A conclusione di questo breve percorso sull’evoluzione tecnica della lanterna
magica, è opportuno segnalare la lanterna fotogenica, il migliore proiettore
dell’Ottocento, messa a punto nel 1850 dal’ottico francese Louis-Jules Duboscq.
Grazie all’utilizzo di un potente sistema d’illuminazione (una lampada ad arco
con regolatore elettrico Foucalt) l’apparecchio è in grado di proiettare
innumerevoli fenomeni ottici, preparati microscopici, immagini di carte
geografiche e molti altri soggetti. Oltre a creare nuove modalità visive, questo
filone fornisce l’impressionante documentazione delle drammatiche condizioni
sociali, della mentalità e dei valori di un’epoca.

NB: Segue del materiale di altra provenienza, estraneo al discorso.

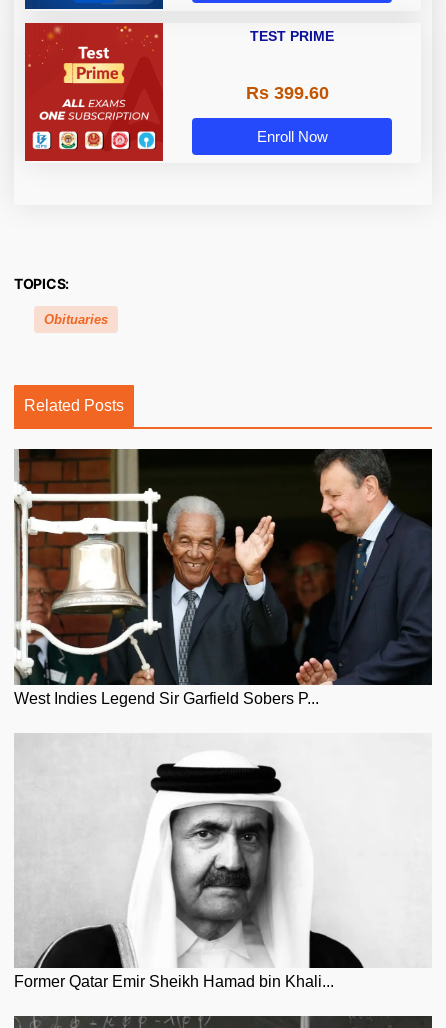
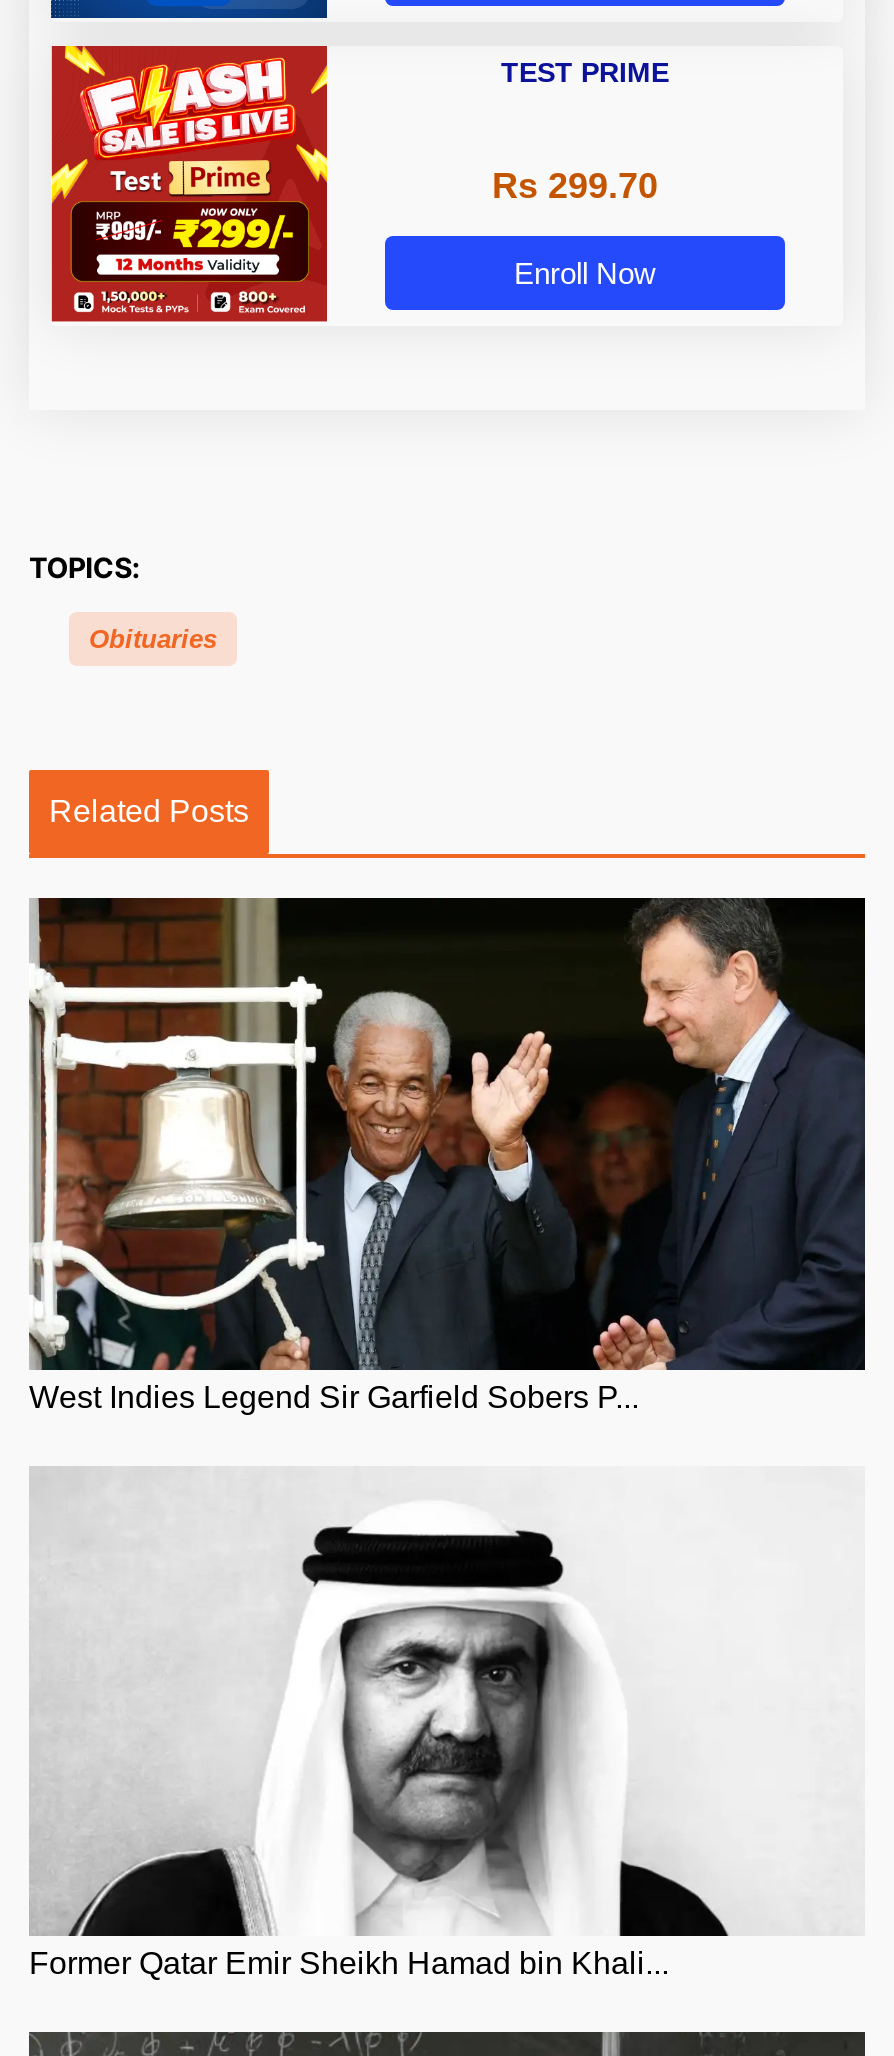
- [image]
+ [image]

- Rs 399.60
+ Rs 299.70
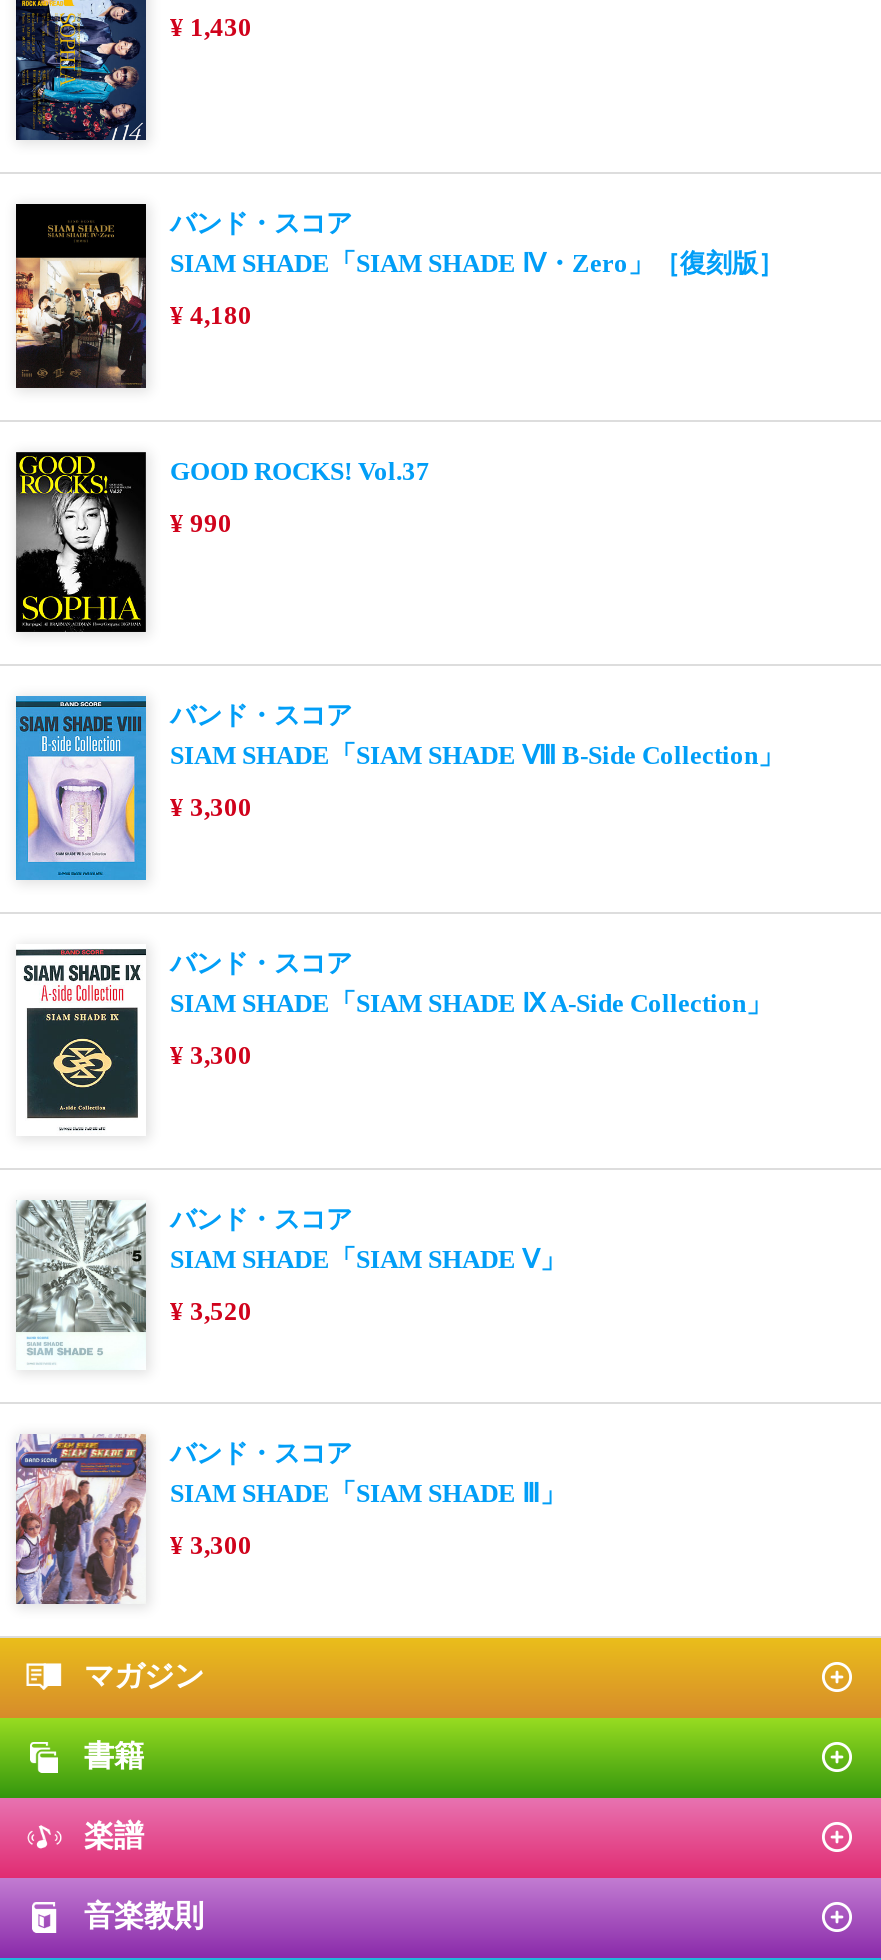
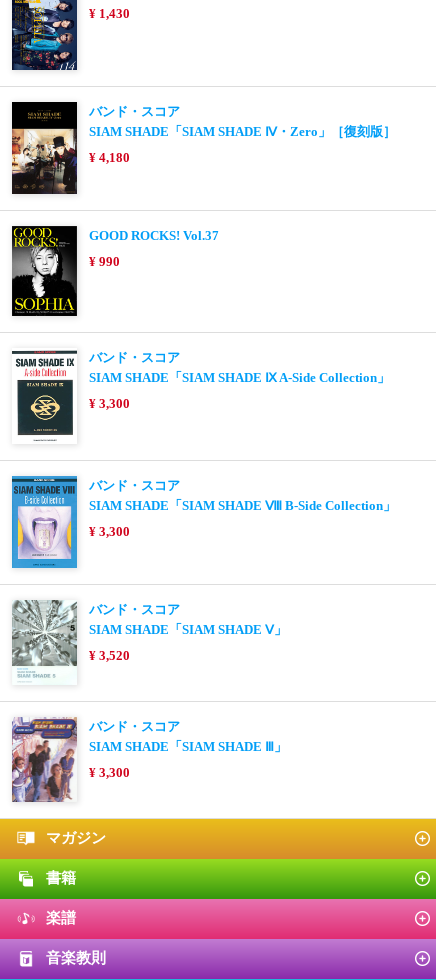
moved down: [image] | SIAM SHADE「SIAM SHADE Ⅷ B-Side Collection」

moved up: [image] | SIAM SHADE「SIAM SHADE Ⅸ A-Side Collection」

Le interessanti connessioni con il primo cinema non si fermano al piano tecnico
delle modalità di rappresentazione, ma investono anche largamente quello dei
contenuti tematici e delle finalità. Negli studi adibiti alle riprese fotografiche
anonimi attori iniziarono le loro carriere, per poi finire non di rado sul set delle
prime pellicole cinematografiche.
Altri due importanti componenti della famiglia di strumenti antenati del cinema
sono i panorama e i moving panoramas.
1 limelight - (letteralmente “luce di calce”) fonte luminosa molto intensa generata dalla
combustione di una miscela di idrogeno e ossigeno che colpisce un cilindretto di calce viva.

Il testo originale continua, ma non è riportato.